De Stemming 12-9-2021: Grote aanhang voor Pieter Omtzigt
De peiling van vandaag verschilt amper van die van de vorige week. D66 ging één zetel omhoog en CDA weer één zetel omlaag. En nog steeds behoorlijk veel kiezers, die aangeven niet te weten op welke partij te stemmen. Nog maar 63% noemt op dit moment dezelfde partij van voorkeur als die ze bijna zes maanden geleden hebben gestemt.
Omdat Pieter Omtzigt deze week weer terugkeert in de Kamer is ook de vraag gesteld wat men zou stemmen als hij met een eigen partij aan de verkiezingen deelnam.
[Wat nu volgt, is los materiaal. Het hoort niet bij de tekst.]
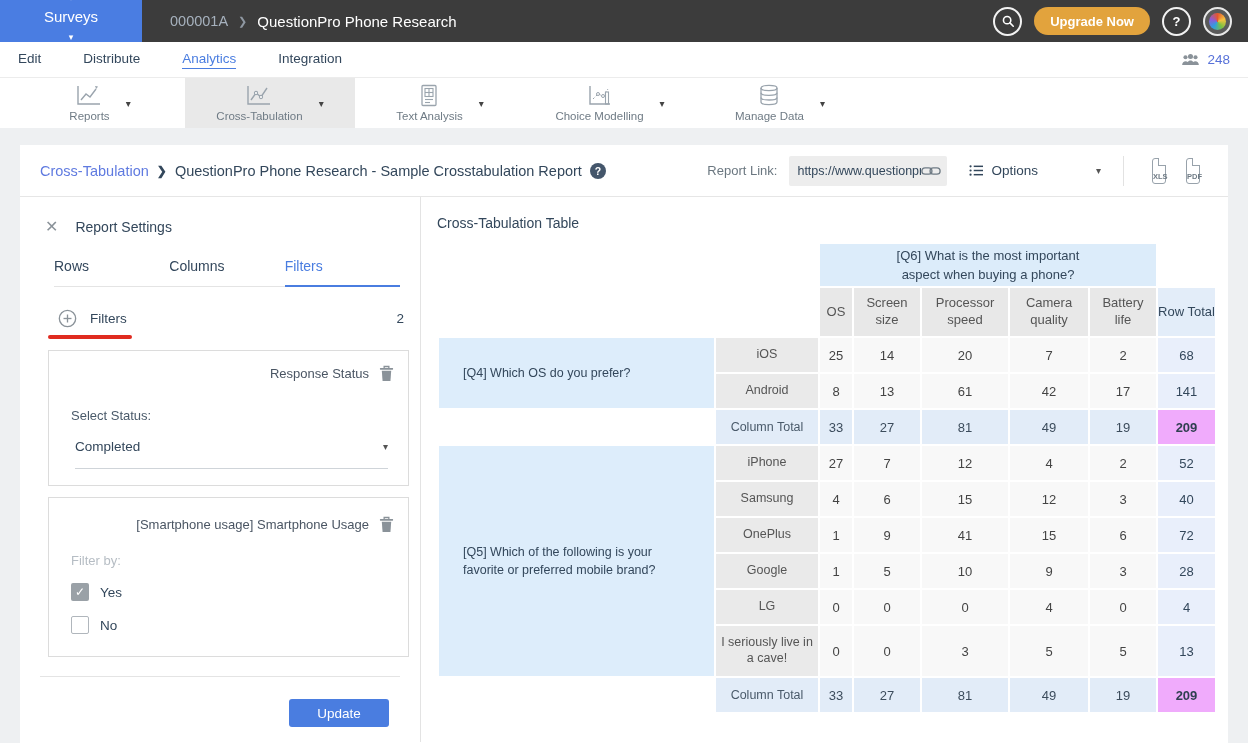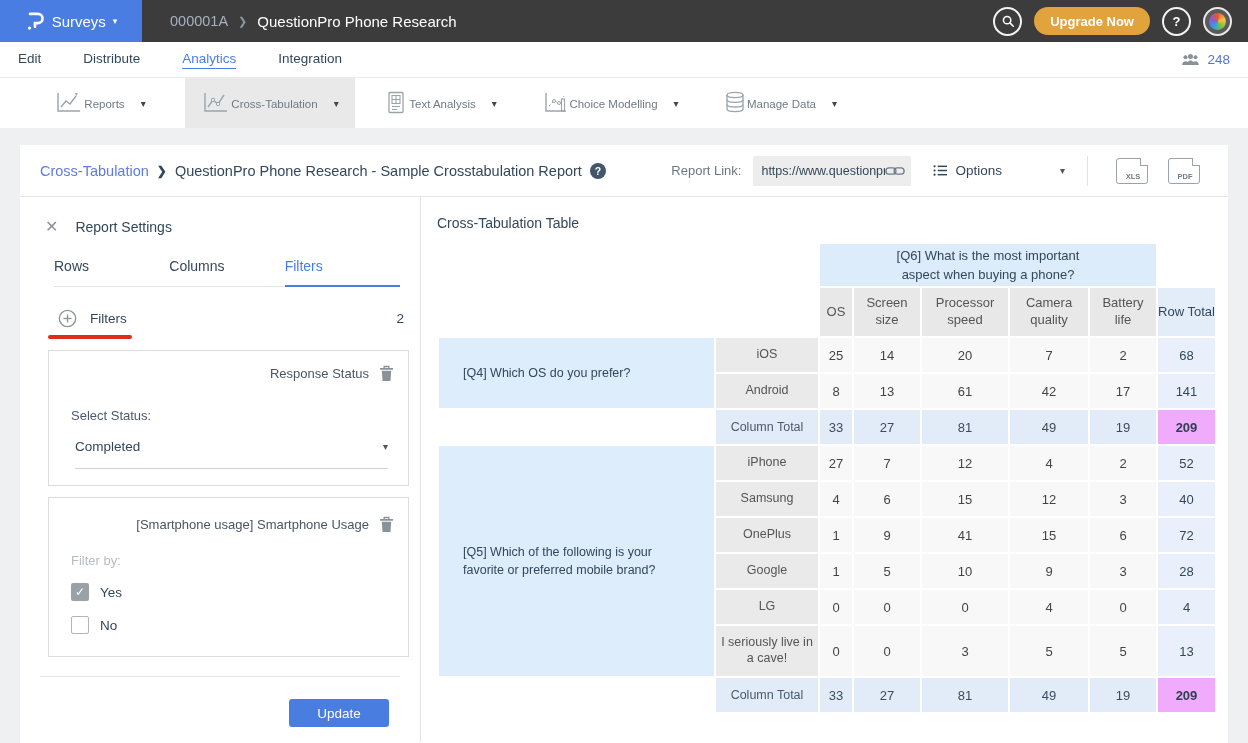--- a/index.html
+++ b/index.html
@@ -2,21 +2,21 @@
 <html><head>
 <meta charset="utf-8">
 <style>
   * { margin:0; padding:0; box-sizing:border-box; }
   html,body { width:1248px; height:743px; }
   body { font-family:"Liberation Sans", sans-serif; background:#eef0f2; overflow:hidden; }
   .page { position:relative; width:1248px; height:743px; }
 
   
   .topbar { height:42px; background:#3c3c3c; display:flex; align-items:center; }
-  .logo-block { width:142px; height:42px; background:#4a7de2; display:flex; align-items:center; justify-content:center; gap:7px; cursor:pointer; }
+  .logo-block { width:142px; height:42px; background:#4a7de2; display:flex; align-items:center; justify-content:center; gap:7px; cursor:pointer;flex-direction:column; }
   .logo-block .plabel { color:#fff; font-size:15px; }
   .logo-block .caret { color:#fff; font-size:9px; }
   .tb-crumb { display:flex; align-items:center; gap:10px; margin-left:28px; flex:1; }
   .survey-id { color:#a6b1bd; font-size:14.5px; }
   .tb-chev { color:#8f98a2; font-size:11px; }
   .survey-title { color:#ffffff; font-size:15px; }
   .tb-right { display:flex; align-items:center; gap:12px; margin-right:16px; }
   .circle-btn { width:29px; height:29px; border:2px solid #f2f2f2; border-radius:50%; display:flex; align-items:center; justify-content:center; color:#fff; font-weight:bold; font-size:13px; cursor:pointer; background:transparent; }
   .upgrade-btn { background:#e2a33d; color:#fff; font-size:13px; font-weight:bold; border:none; border-radius:14px; height:28px; padding:0 16px; cursor:pointer; }
   .avatar { width:29px; height:29px; border:2px solid #e8e8e8; border-radius:50%; background:#5a5a5a; position:relative; overflow:hidden; cursor:pointer; }
@@ -26,42 +26,42 @@
   .navbar { height:36px; background:#fff; display:flex; align-items:center; padding:0 18px; border-bottom:1px solid #ececec; }
   .nav-item { font-size:13.5px; color:#33475c; margin-right:42px; cursor:pointer; padding-bottom:2px; }
   .nav-item.active { color:#4a7de0; border-bottom:1px solid #4a7de0; }
   .nav-right { margin-left:auto; display:flex; align-items:center; gap:7px; }
   .nav-count { color:#5872d9; font-size:13.5px; }
 
   
   .toolbar { height:50px; background:#fff; display:flex; padding-left:15px; }
   .tool-item { width:170px; height:50px; display:flex; align-items:center; justify-content:center; gap:16px; cursor:pointer; }
   .tool-item.active { background:#e9e9e9; }
-  .tool-center { display:flex; flex-direction:row; align-items:center; justify-content:center; }
+  .tool-center { display:flex; flex-direction:column; align-items:center; justify-content:center; }
   .tool-label { font-size:11.5px; color:#6f7b85; margin-top:2px; white-space:nowrap; }
   .tool-caret { font-size:10px; color:#444; }
   .gray-gap { height:17px; background:#eef0f2; }
 
   
   .card { position:absolute; left:20px; top:145px; width:1208px; height:598px; background:#fff; }
 
   .report-header { height:52px; border-bottom:1px solid #e6e6e6; display:flex; align-items:center; padding:0 18px 0 20px; }
   .bc-link { color:#5f7ae0; font-size:14.5px; cursor:pointer; }
   .bc-chev { color:#33475b; font-size:12px; font-weight:bold; margin:0 8px; }
   .bc-title { color:#33475b; font-size:14.5px; }
   .help-dot { width:16px; height:16px; border-radius:50%; background:#44566b; color:#fff; font-size:10.5px; font-weight:bold; display:inline-flex; align-items:center; justify-content:center; margin-left:8px; cursor:pointer; }
   .rh-right { margin-left:auto; display:flex; align-items:center; }
   .rl-label { color:#6b7780; font-size:13px; margin-right:12px; }
   .linkbox { width:158px; height:30px; background:#ededed; border-radius:2px; display:flex; align-items:center; padding:0 6px 0 8px; cursor:text; }
   .linkbox .url { font-size:12.5px; color:#33475b; white-space:nowrap; overflow:hidden; flex:1; }
   .opt-group { display:flex; align-items:center; margin-left:22px; cursor:pointer; }
   .opt-label { font-size:13.5px; color:#33475b; margin-left:7px; }
   .opt-caret { font-size:10px; color:#555; margin-left:58px; }
   .vsep { width:1px; height:30px; background:#e2e2e2; margin:0 18px 0 22px; }
-  .doc-ico { position:relative; width:32px; height:26px; border:1.5px solid #98a2ab; border-radius:3px; margin:0 10px; display:block; cursor:pointer; background:#fff;padding-left:8px; }
+  .doc-ico { position:relative; width:14px; height:26px; border:1.5px solid #98a2ab; border-radius:3px; margin:0 10px; display:block; cursor:pointer; background:#fff;padding-left:8px; }
   .doc-ico .doc-label { position:absolute; left:0; right:-2px; bottom:2px; font-style:normal; font-size:7.5px; font-weight:bold; color:#6f7b85; text-align:center; letter-spacing:0; }
   .doc-ico::after { content:""; position:absolute; right:-1px; top:-1px; width:7px; height:7px; background:#fff; border-left:1.5px solid #98a2ab; border-bottom:1.5px solid #98a2ab; }
 
   .main { display:flex; height:545px; }
 
   
   .left-panel { width:401px; border-right:1px solid #e3e3e3; position:relative; }
   .panel-head { display:flex; align-items:center; gap:17px; padding:20px 0 0 25px; }
   .close-x { color:#8a9299; font-size:16px; cursor:pointer; }
   .panel-title { color:#33475b; font-size:14px; }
In de onderstaande tabel ziet u dan de uitslag en wat de gevolgen zijn voor de andere partijen. (Vanzelfsprekend is dit een hypothetische situatie op dit moment, maar het is nog een teken van de volatiliteit van het electoraat).
Vrijwel alle partijen scoren lager als de Lijst Omtzigt mee doet. PVV, VVD, BBB en SP absoluut gezien nog het meeste. Dat het CDA dan niet verliest, is omdat het verlies van die partij t.o.v. 17 maart nu al zo groot is (9 zetels) en vooral in het licht van de breuk met Omtzigt, zodat de resterende 6 zetels gehandhaafd blijven.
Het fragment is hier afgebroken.